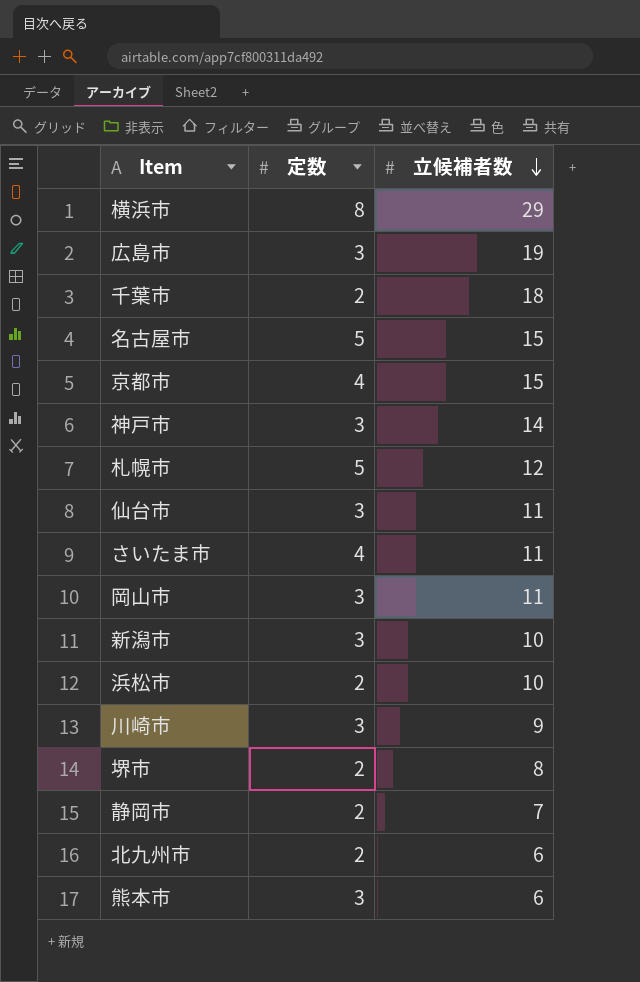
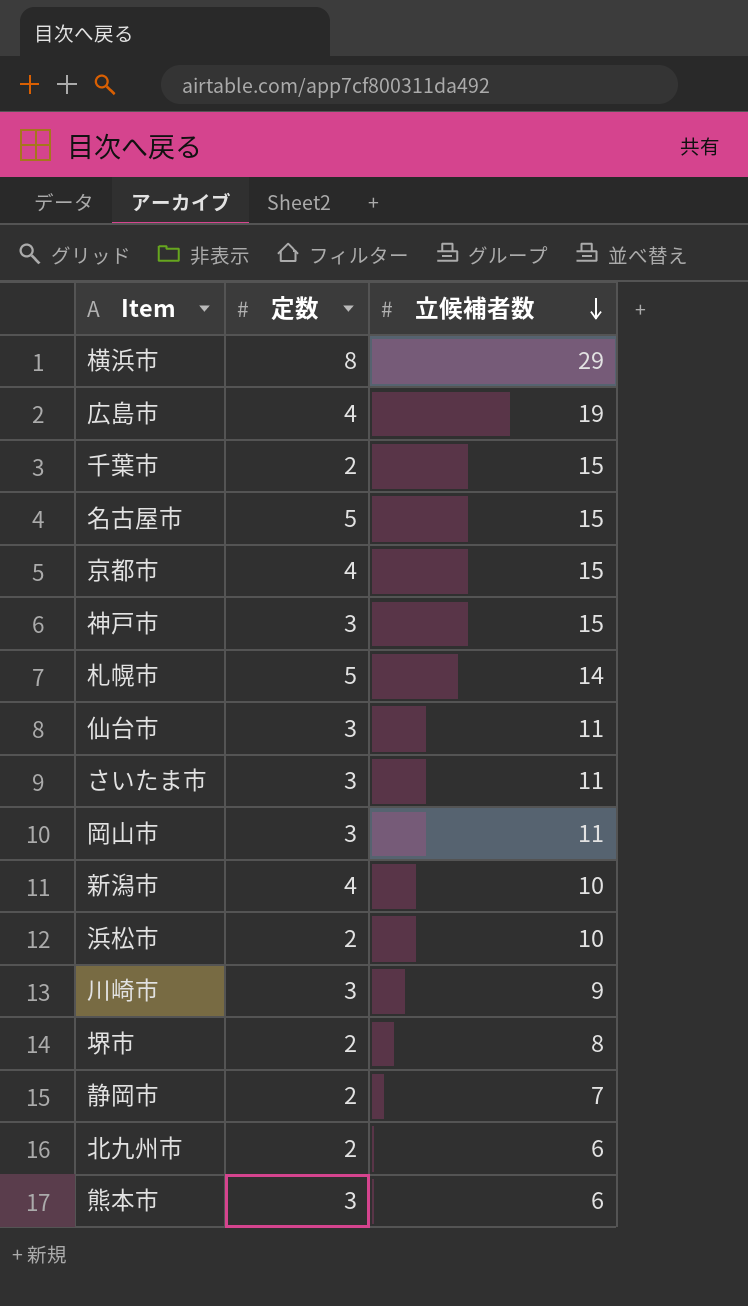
広島市 | 定数: 3 -> 4
千葉市 | 立候補者数: 18 -> 15
神戸市 | 立候補者数: 14 -> 15
札幌市 | 立候補者数: 12 -> 14
さいたま市 | 定数: 4 -> 3
新潟市 | 定数: 3 -> 4

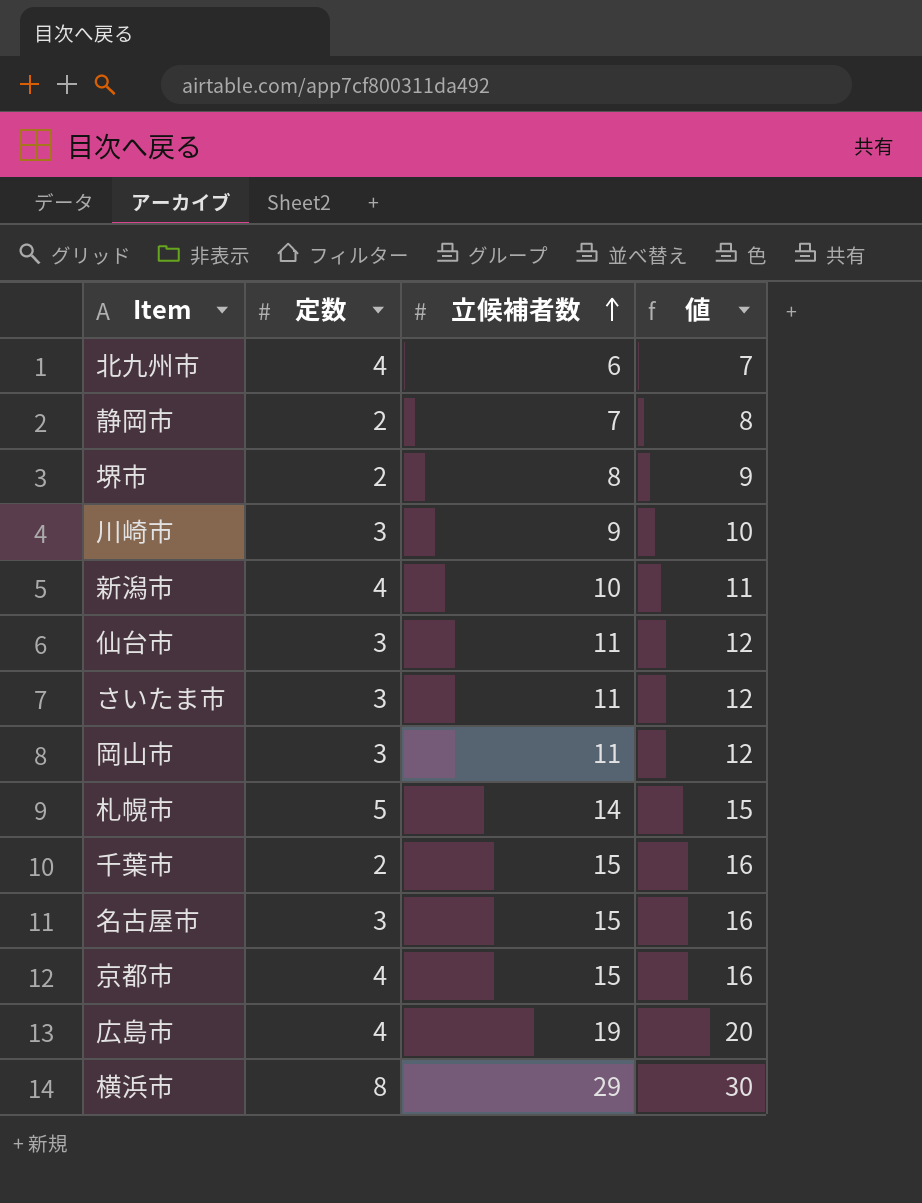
row order: 立候補者数 descending -> 立候補者数 ascending
column 値 | formula: none -> [立候補者数] + 1
row 神戸市: 3 | 15 -> none
row 浜松市: 2 | 10 -> none
row 熊本市: 3 | 6 -> none
北九州市 | 定数: 2 -> 4
名古屋市 | 定数: 5 -> 3

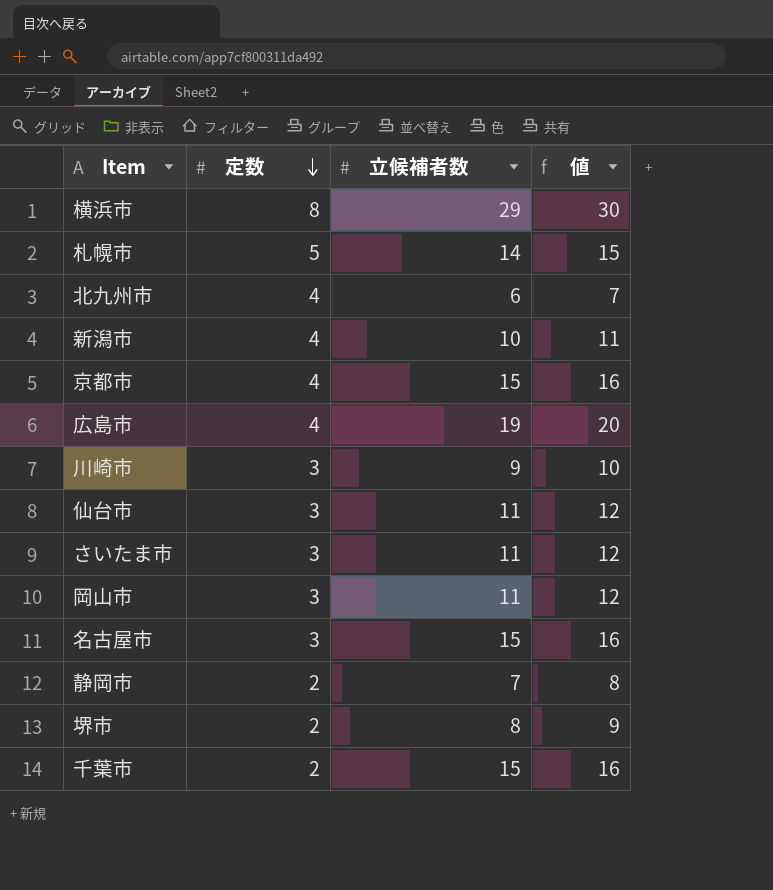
row order: 立候補者数 ascending -> 定数 descending

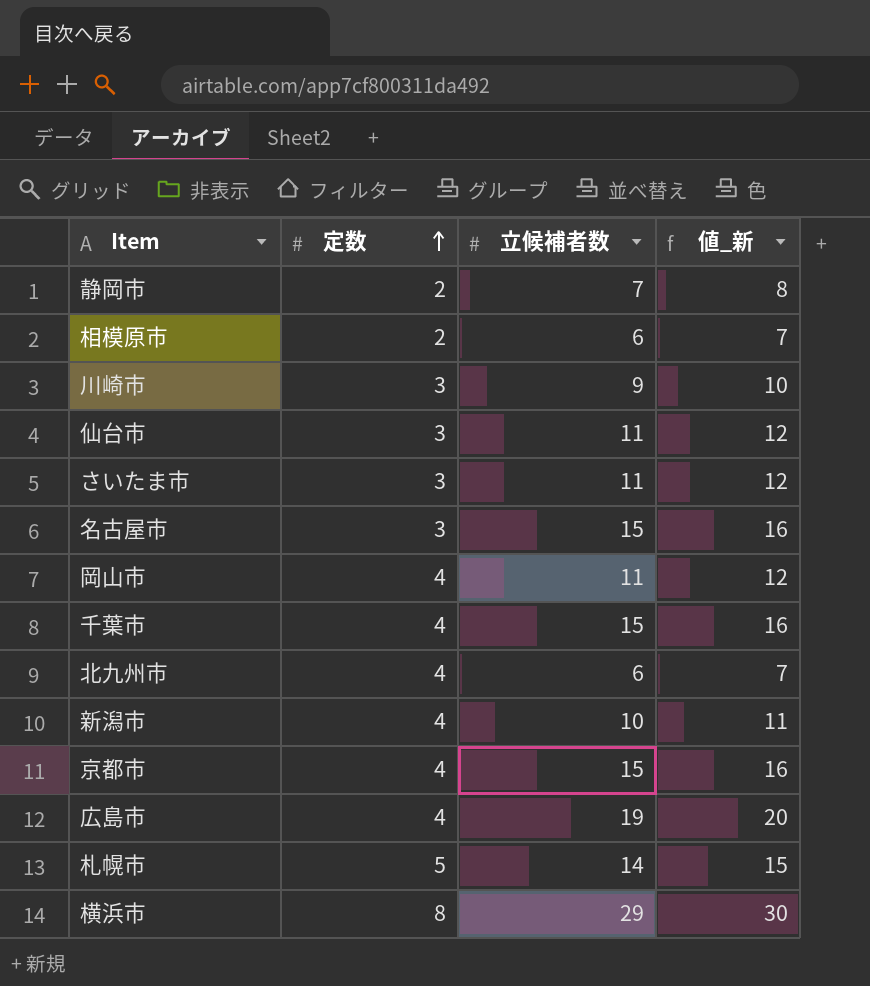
row order: 定数 descending -> 定数 ascending
column name: 値 -> 値_新
row 堺市: 2 | 8 | 9 -> none
row 相模原市: none -> 2 | 6 | 7
岡山市 | 定数: 3 -> 4
千葉市 | 定数: 2 -> 4

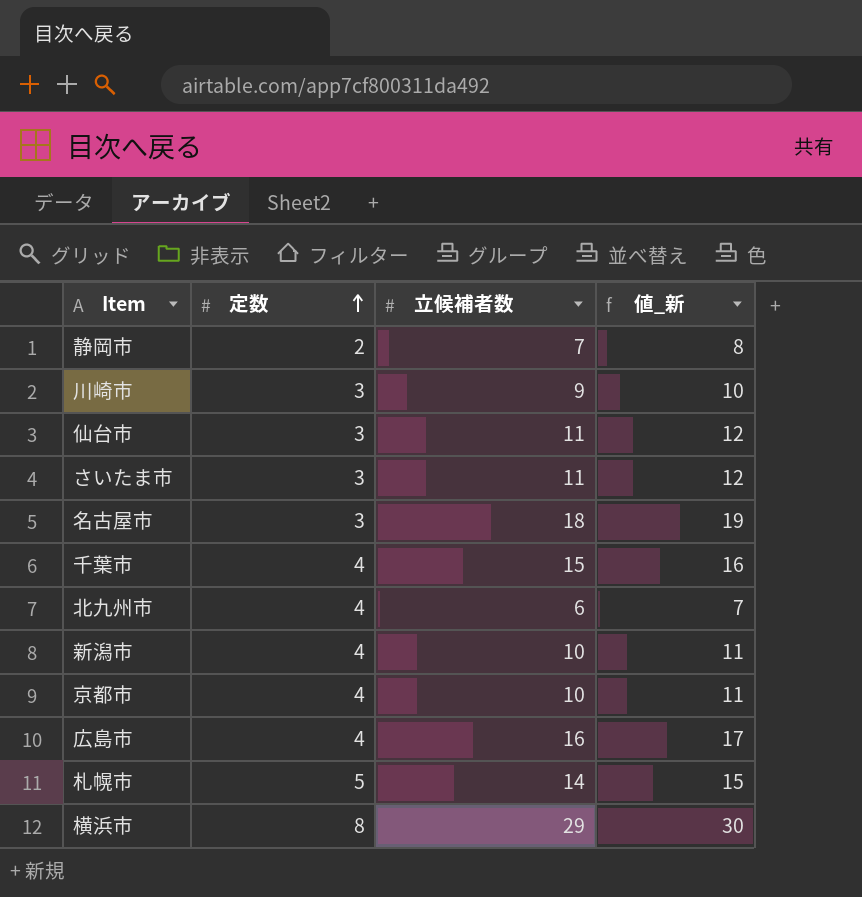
row 相模原市: 2 | 6 | 7 -> none
row 岡山市: 4 | 11 | 12 -> none
名古屋市 | 立候補者数: 15 -> 18
名古屋市 | 値_新: 16 -> 19
京都市 | 立候補者数: 15 -> 10
京都市 | 値_新: 16 -> 11
広島市 | 立候補者数: 19 -> 16
広島市 | 値_新: 20 -> 17

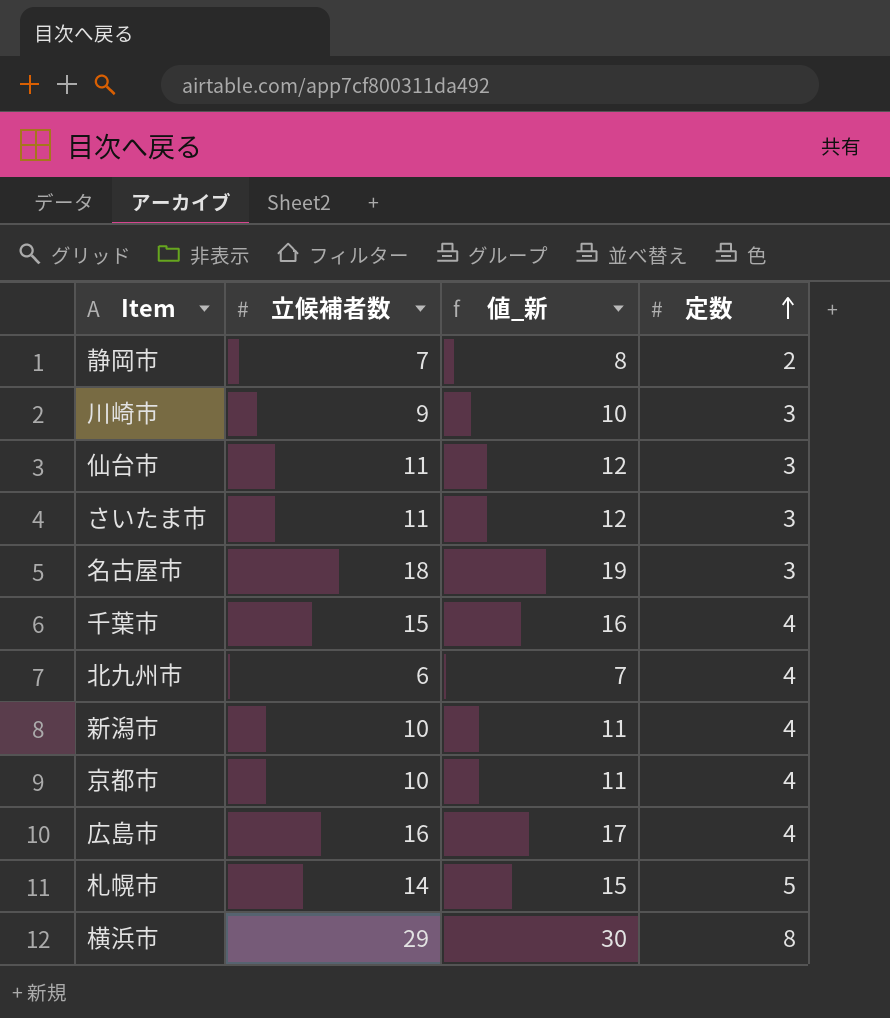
column 定数 | position: 2 -> 4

◇ ◇ ◇

## Task to carry out
In the listing above, find the line containing "row order: 立候補者数 descending". Output it and every line after it up to and including the line containing "row order: 定数 descending -> 定数 ascending", exactly, but skip the pictures.

## Answer box
row order: 立候補者数 descending -> 立候補者数 ascending
column 値 | formula: none -> [立候補者数] + 1
row 神戸市: 3 | 15 -> none
row 浜松市: 2 | 10 -> none
row 熊本市: 3 | 6 -> none
北九州市 | 定数: 2 -> 4
名古屋市 | 定数: 5 -> 3

row order: 立候補者数 ascending -> 定数 descending

row order: 定数 descending -> 定数 ascending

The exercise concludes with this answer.